Levantó el aparato y marcó un número. Esperó, pero pronto se dio cuenta de que Fanny no contestaba.
—¿Adonde habrá ido esa loca? —masculló.
Colgó el teléfono nuevamente. Quería que Fanny estuviese presente cuando hablase con Hugo. A fin de cuentas, ella tenía derecho a recobrar cincuenta mil libras que había prestado a un desaprensivo.
De pronto, se le ocurrió que podía estar en su casa. Pero no quería perder tiempo yendo a buscarla. Alguien lo haría por él.

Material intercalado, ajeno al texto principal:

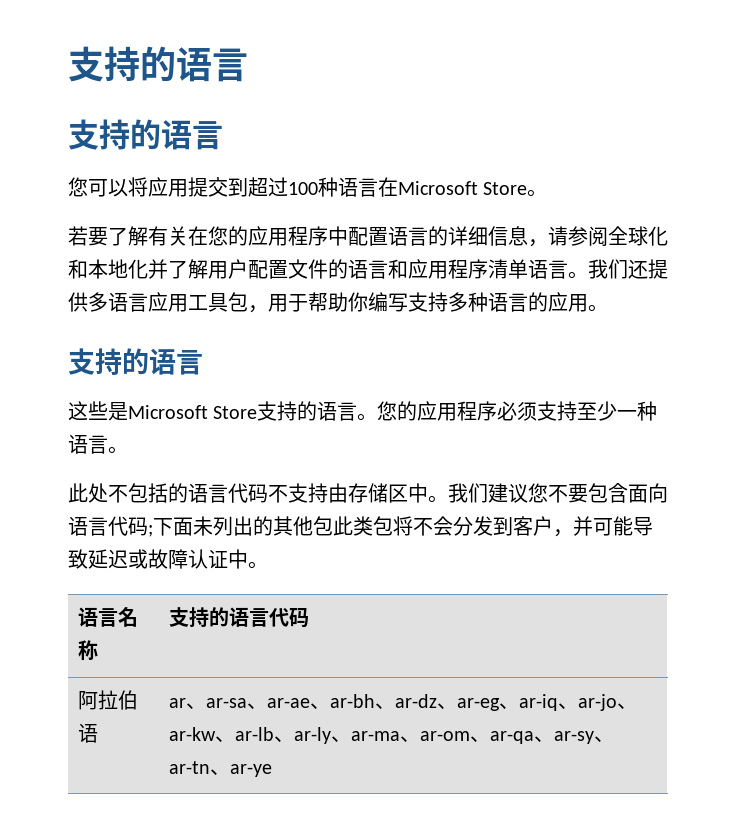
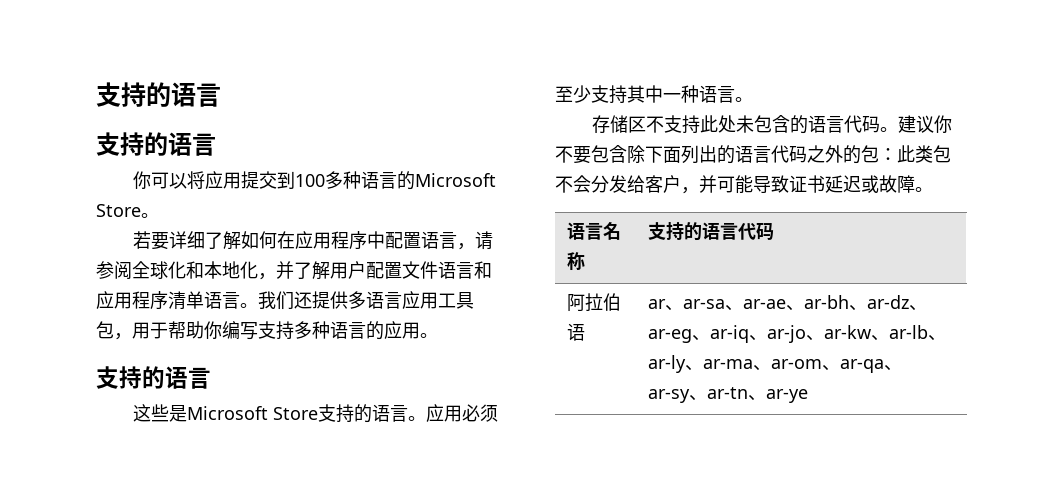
- 您可以将应用提交到超过100种语言在Microsoft Store。
+ 你可以将应用提交到100多种语言的Microsoft Store。
- 若要了解有关在您的应用程序中配置语言的详细信息，请参阅全球化和本地化并了解用户配置文件的语言和应用程序清单语言。
+ 若要详细了解如何在应用程序中配置语言，请参阅全球化和本地化，并了解用户配置文件语言和应用程序清单语言。
- 您的应用程序必须支持至少一种语言。
- 此处不包括的语言代码不支持由存储区中。我们建议您不要包含面向语言代码;下面未列出的其他包此类包将不会分发到客户，并可能导致延迟或故障认证中。
+ 应用必须至少支持其中一种语言。
+ 存储区不支持此处未包含的语言代码。建议你不要包含除下面列出的语言代码之外的包：此类包不会分发给客户，并可能导致证书延迟或故障。

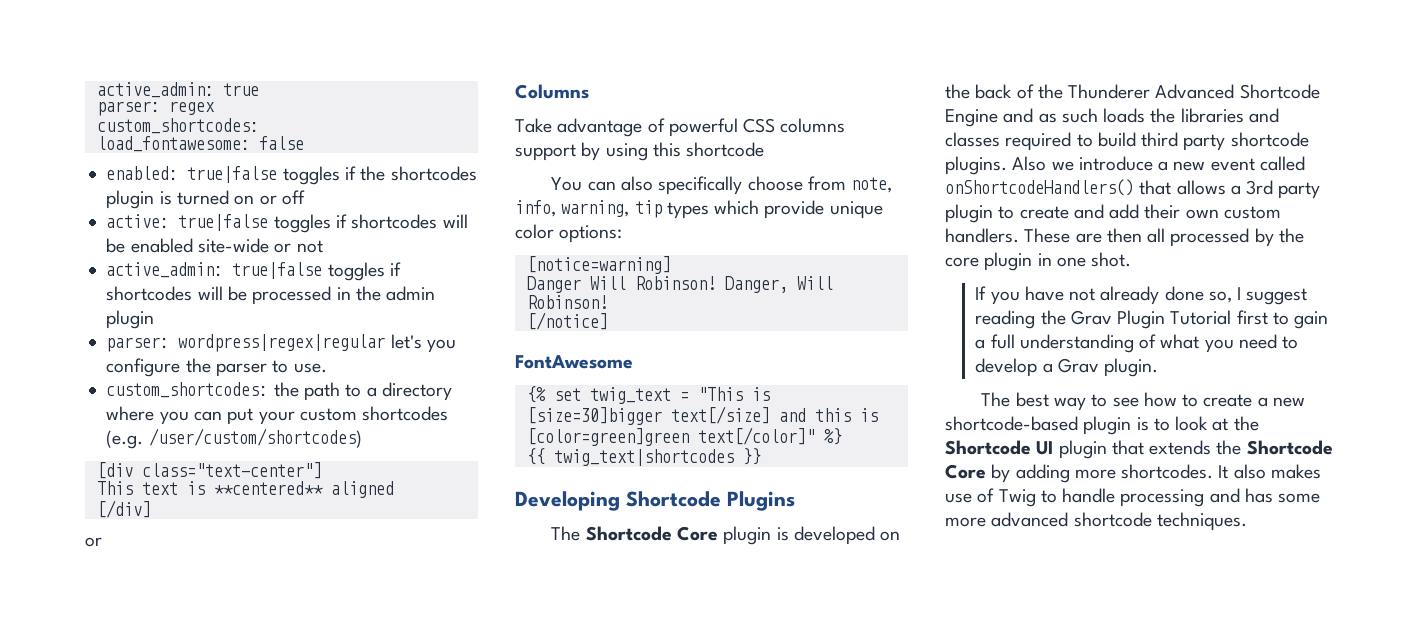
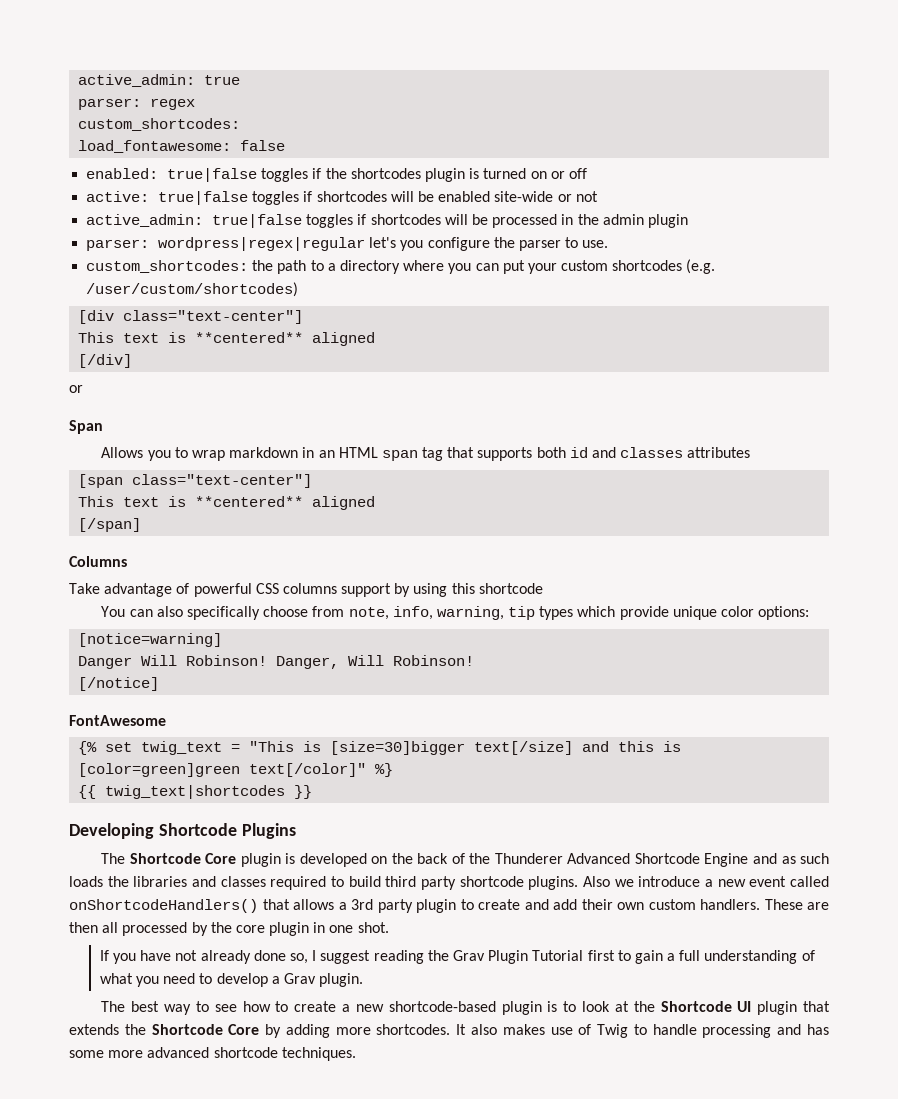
+ Span
+ Allows you to wrap markdown in an HTML span tag that supports both id and classes attributes
+ [span class="text-center"]
+ This text is **centered** aligned
+ [/span]

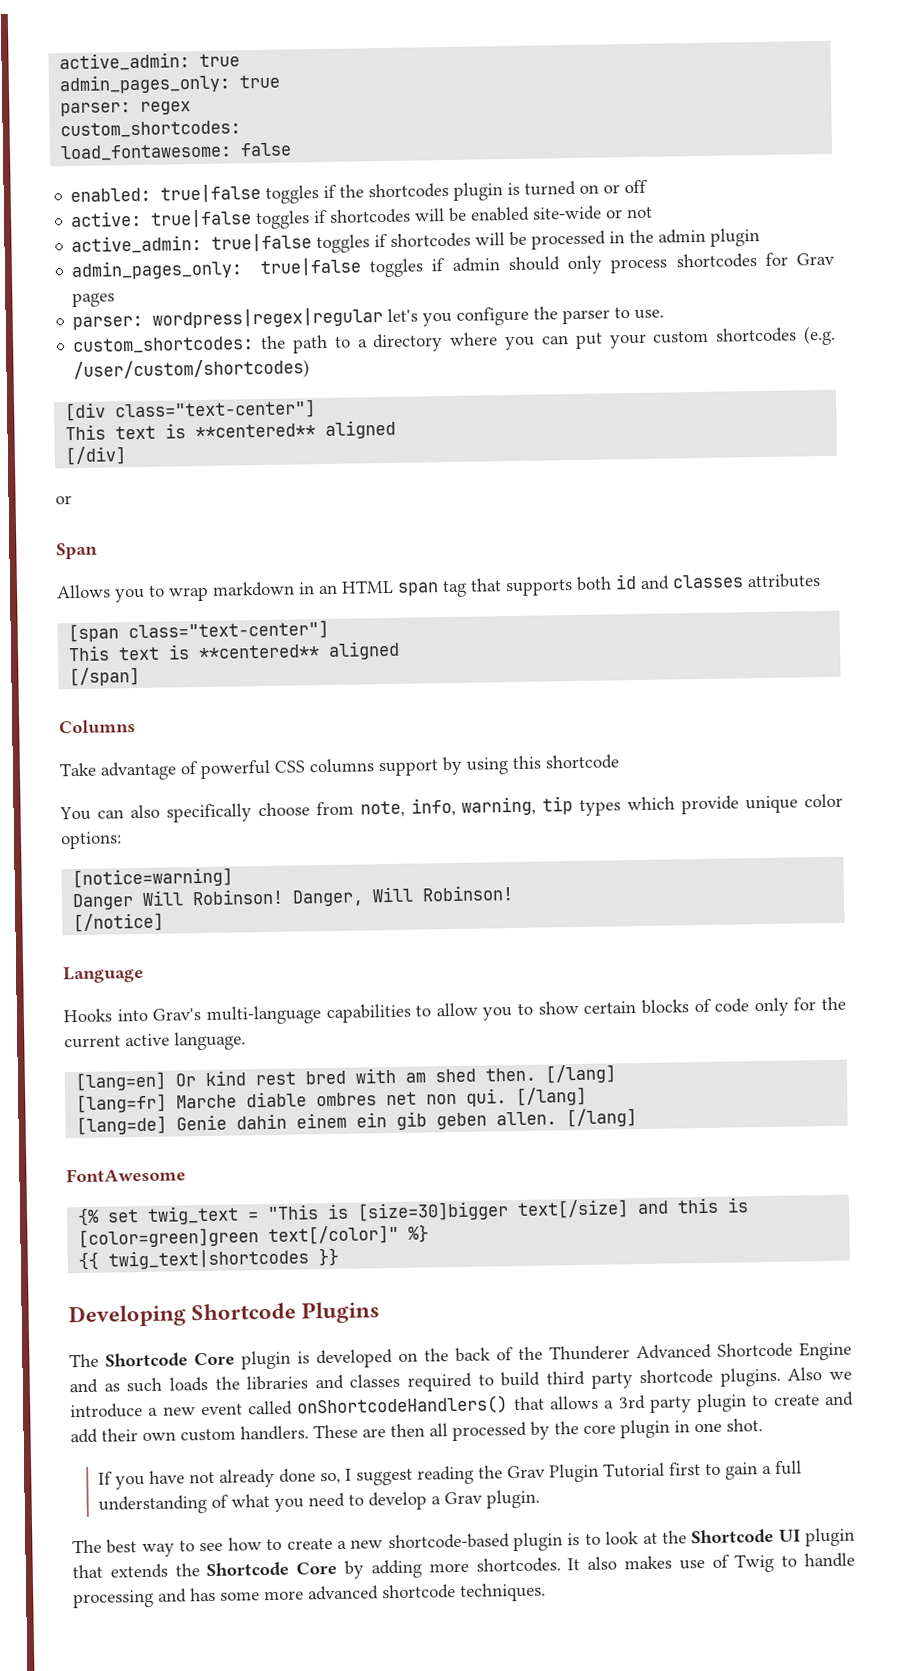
+ admin_pages_only: true
+ admin_pages_only: true|false toggles if admin should only process shortcodes for Grav pages
+ Language
+ Hooks into Grav's multi-language capabilities to allow you to show certain blocks of code only for the current active language.
+ [lang=en] Or kind rest bred with am shed then. [/lang]
+ [lang=fr] Marche diable ombres net non qui. [/lang]
+ [lang=de] Genie dahin einem ein gib geben allen. [/lang]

—Lisa, quédese tranquila. Haré todo lo que pueda por Hugo —prometió, a la vez que se dirigía a la puerta.
Ehring aguardaba en el pasillo.
—Lou, tienes que ir a mi casa —dijo—. Seguramente, la señorita King está allí. Dile que he ido al «Turnwall». Espera. quizá no te crea sólo de palabra...
Sacó una tarjeta de visita, garabateó unas líneas y se la entregó al sujeto.
—Date prisa, Lou.
—Descuida, jefe —contestó Ehring.
Inmediatamente, Potter se lanzó a la calle en busca de un taxi que le llevase cuanto antes al teatro donde pocas semanas antes había visto quemarse viva a una hermosa mujer.
Aquél había sido el primer acto de un drama, cuyo desenlace iba a producirse antes de que acabase el día, presintió.